RECORDS FOR THE TASK.
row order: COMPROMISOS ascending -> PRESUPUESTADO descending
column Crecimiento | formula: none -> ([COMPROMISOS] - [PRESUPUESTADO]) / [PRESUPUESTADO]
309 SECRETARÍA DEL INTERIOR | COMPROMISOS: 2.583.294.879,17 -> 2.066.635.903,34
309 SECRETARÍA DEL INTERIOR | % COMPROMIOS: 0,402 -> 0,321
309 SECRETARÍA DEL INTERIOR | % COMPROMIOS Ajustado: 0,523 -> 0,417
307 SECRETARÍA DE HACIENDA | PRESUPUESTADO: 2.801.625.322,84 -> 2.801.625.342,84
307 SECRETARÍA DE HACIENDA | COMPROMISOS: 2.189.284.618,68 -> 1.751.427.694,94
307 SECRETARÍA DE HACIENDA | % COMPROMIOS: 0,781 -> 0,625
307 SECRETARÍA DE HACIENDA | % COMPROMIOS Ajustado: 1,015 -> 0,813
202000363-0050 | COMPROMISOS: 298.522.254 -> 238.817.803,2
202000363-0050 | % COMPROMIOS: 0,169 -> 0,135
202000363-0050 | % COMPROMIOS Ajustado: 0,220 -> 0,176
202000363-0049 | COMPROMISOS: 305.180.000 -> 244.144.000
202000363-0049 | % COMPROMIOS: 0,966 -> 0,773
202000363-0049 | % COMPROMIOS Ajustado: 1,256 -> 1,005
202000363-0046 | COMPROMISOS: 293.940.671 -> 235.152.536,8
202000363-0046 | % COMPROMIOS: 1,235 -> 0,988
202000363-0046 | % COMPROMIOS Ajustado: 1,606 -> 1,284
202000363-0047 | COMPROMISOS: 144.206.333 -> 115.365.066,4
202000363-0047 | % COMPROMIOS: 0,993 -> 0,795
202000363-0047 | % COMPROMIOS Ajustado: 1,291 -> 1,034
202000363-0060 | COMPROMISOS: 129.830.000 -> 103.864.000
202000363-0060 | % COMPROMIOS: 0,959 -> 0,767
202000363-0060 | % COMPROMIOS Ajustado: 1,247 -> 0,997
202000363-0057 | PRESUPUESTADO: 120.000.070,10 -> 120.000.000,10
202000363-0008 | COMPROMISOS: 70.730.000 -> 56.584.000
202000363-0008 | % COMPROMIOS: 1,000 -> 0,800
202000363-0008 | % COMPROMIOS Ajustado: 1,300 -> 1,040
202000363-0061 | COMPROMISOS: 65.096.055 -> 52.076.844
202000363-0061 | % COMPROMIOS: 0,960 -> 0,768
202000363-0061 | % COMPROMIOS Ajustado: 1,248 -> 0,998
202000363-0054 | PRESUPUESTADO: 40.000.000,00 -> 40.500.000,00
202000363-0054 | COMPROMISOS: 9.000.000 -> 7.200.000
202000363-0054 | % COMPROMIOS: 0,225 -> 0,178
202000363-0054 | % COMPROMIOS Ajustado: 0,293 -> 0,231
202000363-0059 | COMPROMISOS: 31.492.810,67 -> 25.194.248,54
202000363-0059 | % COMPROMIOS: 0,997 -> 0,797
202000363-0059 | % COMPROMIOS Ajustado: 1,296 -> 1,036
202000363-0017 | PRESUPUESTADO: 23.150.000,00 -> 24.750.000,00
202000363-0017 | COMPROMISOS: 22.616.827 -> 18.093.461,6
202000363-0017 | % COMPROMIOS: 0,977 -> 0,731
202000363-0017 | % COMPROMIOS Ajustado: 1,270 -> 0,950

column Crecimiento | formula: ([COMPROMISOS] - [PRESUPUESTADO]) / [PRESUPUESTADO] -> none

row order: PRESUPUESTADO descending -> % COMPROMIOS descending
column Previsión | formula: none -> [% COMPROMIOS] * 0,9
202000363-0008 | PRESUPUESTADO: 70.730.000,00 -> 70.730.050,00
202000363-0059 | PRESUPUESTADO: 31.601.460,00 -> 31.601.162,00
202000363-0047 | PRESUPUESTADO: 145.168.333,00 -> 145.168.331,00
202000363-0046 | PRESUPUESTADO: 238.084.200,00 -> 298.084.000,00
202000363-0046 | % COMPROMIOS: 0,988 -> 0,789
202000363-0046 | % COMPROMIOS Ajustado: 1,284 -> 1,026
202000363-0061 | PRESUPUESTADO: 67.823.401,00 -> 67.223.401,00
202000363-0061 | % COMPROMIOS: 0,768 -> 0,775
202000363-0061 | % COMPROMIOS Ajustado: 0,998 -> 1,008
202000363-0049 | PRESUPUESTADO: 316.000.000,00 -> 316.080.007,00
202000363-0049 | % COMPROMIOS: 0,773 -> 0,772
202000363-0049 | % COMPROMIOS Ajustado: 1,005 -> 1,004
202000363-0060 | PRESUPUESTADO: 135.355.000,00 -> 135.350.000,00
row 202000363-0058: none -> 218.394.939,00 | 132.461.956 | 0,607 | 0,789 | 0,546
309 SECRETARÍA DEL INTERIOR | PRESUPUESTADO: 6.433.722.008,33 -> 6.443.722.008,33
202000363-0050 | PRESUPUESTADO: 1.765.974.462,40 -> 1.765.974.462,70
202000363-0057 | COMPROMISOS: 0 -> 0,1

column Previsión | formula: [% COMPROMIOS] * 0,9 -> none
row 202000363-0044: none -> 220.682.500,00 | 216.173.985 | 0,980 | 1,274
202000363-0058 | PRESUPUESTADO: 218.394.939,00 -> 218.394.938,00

ACTIVITY.
Set down each line from the line containing "202000363-0057 | COMPROMISOS: 0 -> 0,1" through the final line of the data, exactly and with nothing added.

OUTPUT FOR THIS EXERCISE.
202000363-0057 | COMPROMISOS: 0 -> 0,1

column Previsión | formula: [% COMPROMIOS] * 0,9 -> none
row 202000363-0044: none -> 220.682.500,00 | 216.173.985 | 0,980 | 1,274
202000363-0058 | PRESUPUESTADO: 218.394.939,00 -> 218.394.938,00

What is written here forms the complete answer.